**YOUR GOAL:** Whenever a line of the listing contains the string "number", return that line.

INFORMATION below:

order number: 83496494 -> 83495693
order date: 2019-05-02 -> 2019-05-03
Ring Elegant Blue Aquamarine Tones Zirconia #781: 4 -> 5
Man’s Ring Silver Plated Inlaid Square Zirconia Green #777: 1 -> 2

End of INFORMATION.
INFORMATION below:

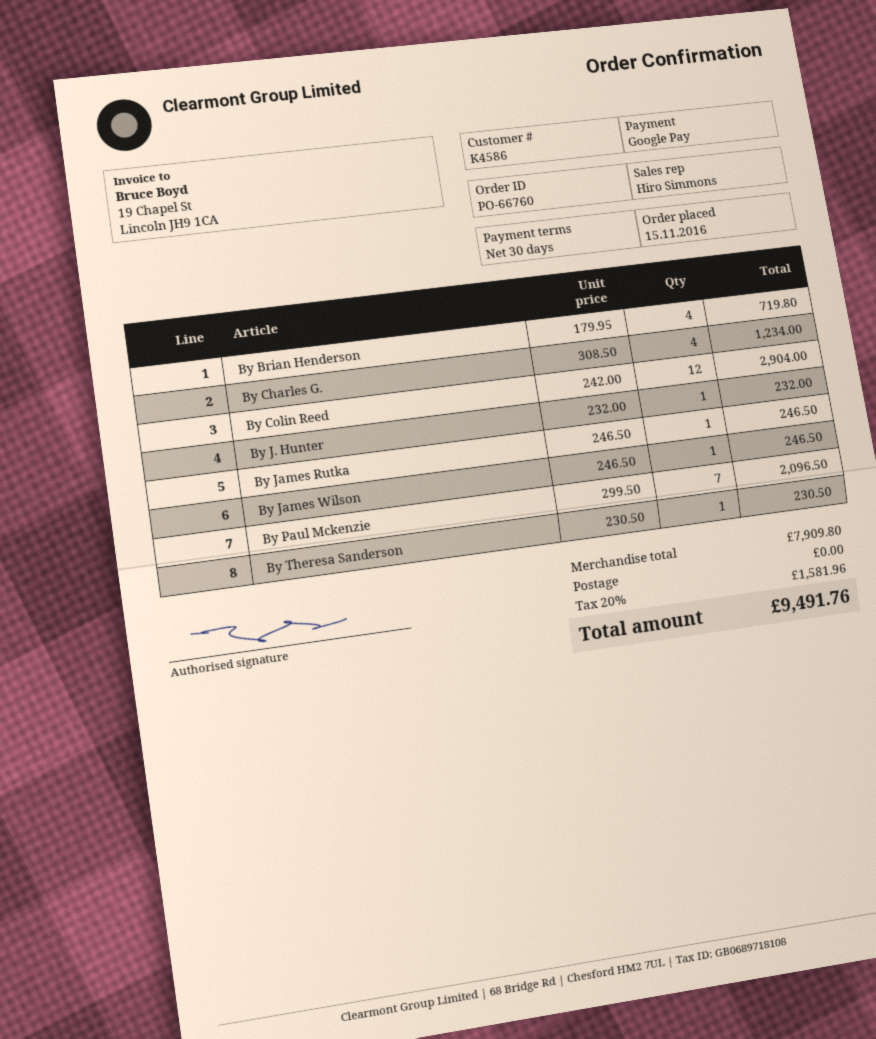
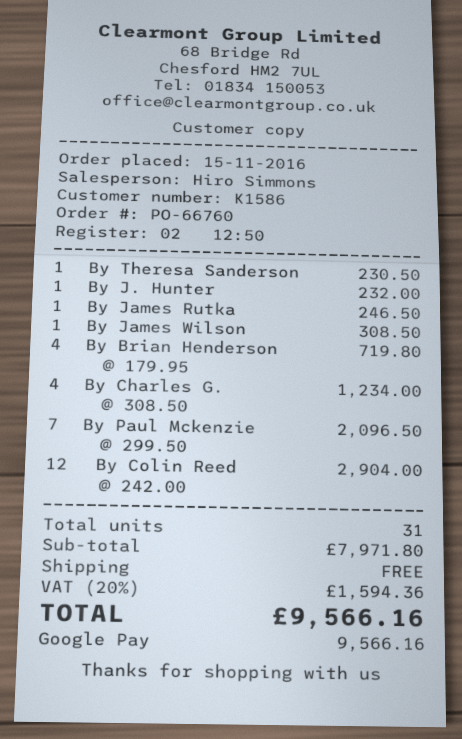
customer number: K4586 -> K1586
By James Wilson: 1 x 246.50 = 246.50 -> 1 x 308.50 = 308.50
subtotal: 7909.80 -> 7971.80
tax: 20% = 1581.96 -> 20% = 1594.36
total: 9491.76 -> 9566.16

End of INFORMATION.
INFORMATION below:

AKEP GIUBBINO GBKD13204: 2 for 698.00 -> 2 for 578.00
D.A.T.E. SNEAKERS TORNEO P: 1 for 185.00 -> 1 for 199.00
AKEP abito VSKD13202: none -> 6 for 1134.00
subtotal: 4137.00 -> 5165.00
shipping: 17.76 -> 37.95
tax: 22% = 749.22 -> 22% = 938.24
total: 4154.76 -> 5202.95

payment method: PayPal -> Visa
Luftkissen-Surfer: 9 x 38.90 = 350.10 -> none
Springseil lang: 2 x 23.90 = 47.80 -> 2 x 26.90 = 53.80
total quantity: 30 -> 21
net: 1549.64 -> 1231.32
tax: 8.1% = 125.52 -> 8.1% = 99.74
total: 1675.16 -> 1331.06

End of INFORMATION.

**YOUR SOLUTION:**
order number: 83496494 -> 83495693
customer number: K4586 -> K1586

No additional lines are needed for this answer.